Auch die Frauenärztinnen Natascha Nicklaus und Nora Szász stehen derzeit vor Gericht und kämpfen gegen den Paragrafen 219a. Ihr Verfahren läuft, ein Urteil ist noch nicht gesprochen. Durch die vermehrte Aufmerksamkeit erfahren die Ärzte auch viel Solidarität: "Ich empfinde das alles sehr positiv und es ist ganz eindeutig, dass die Mehrheit der Bevölkerung, wie in Irland, hinter dem Gedanken der Meinungsfreiheit steht. Es ist eine Frage der Grundrechte", sagt Hänel.

Frauen wie sie stoßen eine moralische Diskussion an und sie begrüßt das: "Es wird nun überall über das Thema Schwangerschaftsabbruch diskutiert und das Tabu ist ein wenig angekratzt worden. Das tut der Sache gut, weil jetzt rauskommt, wie schwierig sich die derzeitige Situation für Frauen in Deutschland darstellt." In manchen Landstrichen wüssten viele Frauen immer noch nicht weiter, wenn sie sich gegen ein Kind entscheiden. Für sie müsse es Ansprechpartner geben.

All das hat Hänel dazu motiviert, eine Petition zu starten, um den umstrittenen Paragrafen zu kippen. "Ich habe mich entschieden, mich nicht zu verstecken und den Gegnern die Stirn zu bieten", erklärt Hänel. Rund 155.000 Menschen haben die Petition auf der Plattform change.org Ende 2017 unterschrieben.

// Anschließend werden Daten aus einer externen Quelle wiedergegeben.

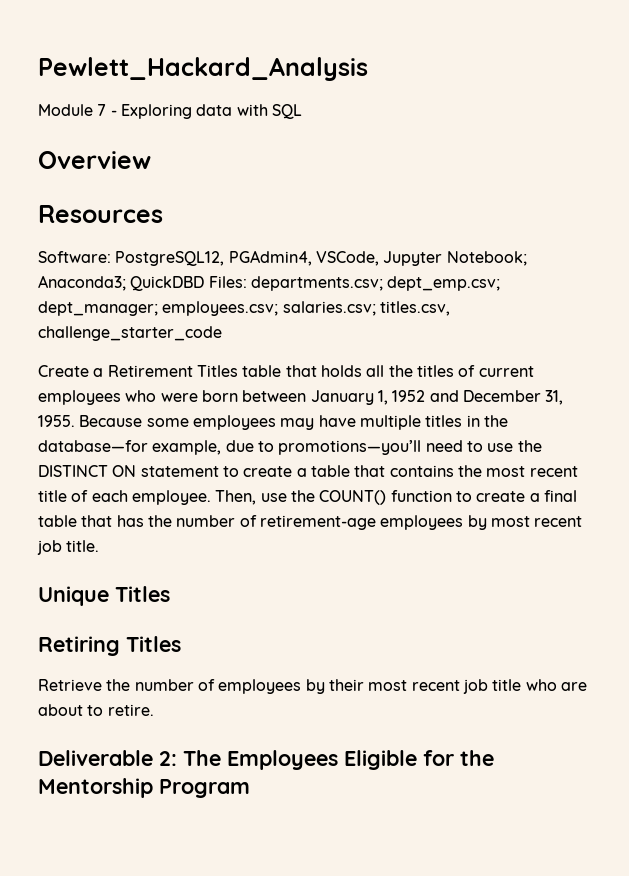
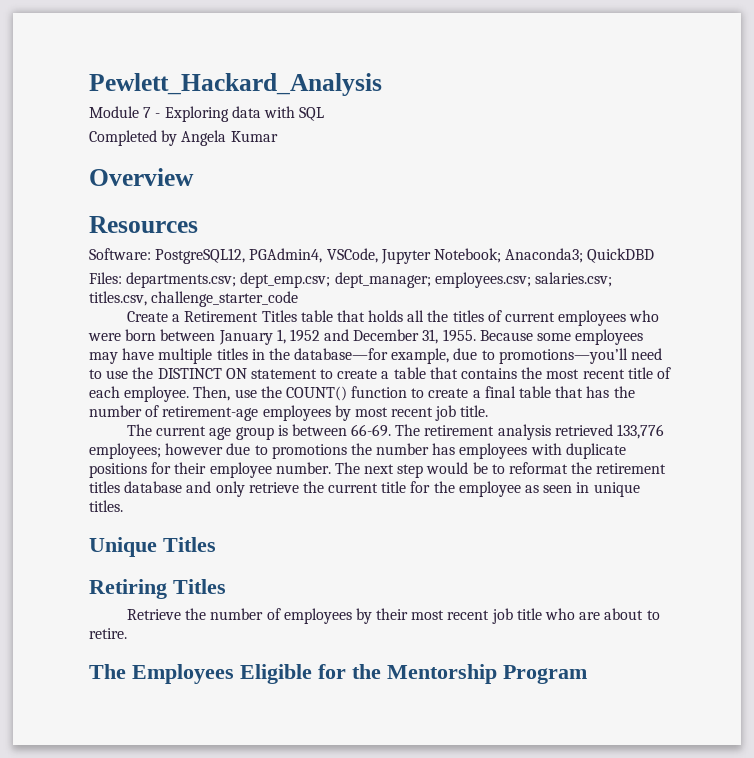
(302, 111) none -> [89,130,278,146] // Completed by Angela Kumar
(205, 283) none -> (655, 255) //
(100, 546) none -> [126,424,665,440] [89,443,626,459] [89,462,667,478] [89,481,640,497] [89,500,123,512] // The current age group is between 66-69. The retirement analysis retrieved 133,776 employees; however due to promotions the number has employees with duplicate positions for their employee number. The next step would be to reformat the retirement titles database and only retrieve the current title for the employee as seen in unique titles.
[38,750,177,766] Deliverable 2: -> (127, 633) none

Alle unterstützen sie bei dem Anliegen, dass Frauen ein Informationsrecht auf den Abbruch bekommen sollen. In der Petition heißt es: "Auch und gerade beim Thema Schwangerschaftsabbruch müssen Frauen freie Arztwahl haben und sich medizinisch sachlich und richtig informieren können." 

Die Unterzeichner hoffen auf eine Veränderung des Gesetzes. Doch die entscheidenden Politiker sind derzeit nicht einig. Die Große Koalition findet keine gemeinsame Linie. Die SPD will ein Recht auf Information, die Union lehnt eine Veränderung und Anpassung des Gesetzes derzeit ab. "Mir ist klar, dass mein Weg erstmal juristisch ist", beschreibt die Ärztin. Sie habe das Thema nach Berlin gebracht, jetzt müsse die Politik entscheiden. Hänel sagt ganz deutlich: Sie wünscht sich Rechtsicherheit für Ärzte und Informationsfreiheit für Frauen.

Breite Unterstützung für das emotionale Thema Abtreibung

Beim Berufungsverfahren vor dem Landgericht Gießen werden wieder viele Unterstützer von Hänel gegen die aktuelle Gesetzeslage demonstrieren. Die Bandbreite des Bündnisses ist groß - von Pro-Familia-Mitgliedern bis zum SPD-Politiker Thorsten Schäfer-Gümbel, Vertretern von Grünen, Linken und Liberalen. Sie alle wollen den Paragrafen kippen und aus ihrer Perspektive mehr Freiheit und Selbstbestimmtheit für Frauen erzielen. Auch im Internet gibt es Solidaritätsseiten.

Die Gießener Frauenärztin würde auch noch durch weitere gerichtliche Instanzen gehen - wenn es sein muss, sogar bis zum Europäischen Gerichtshof. Für sie hat der Kampf gegen Paragraf 219a erst begonnen.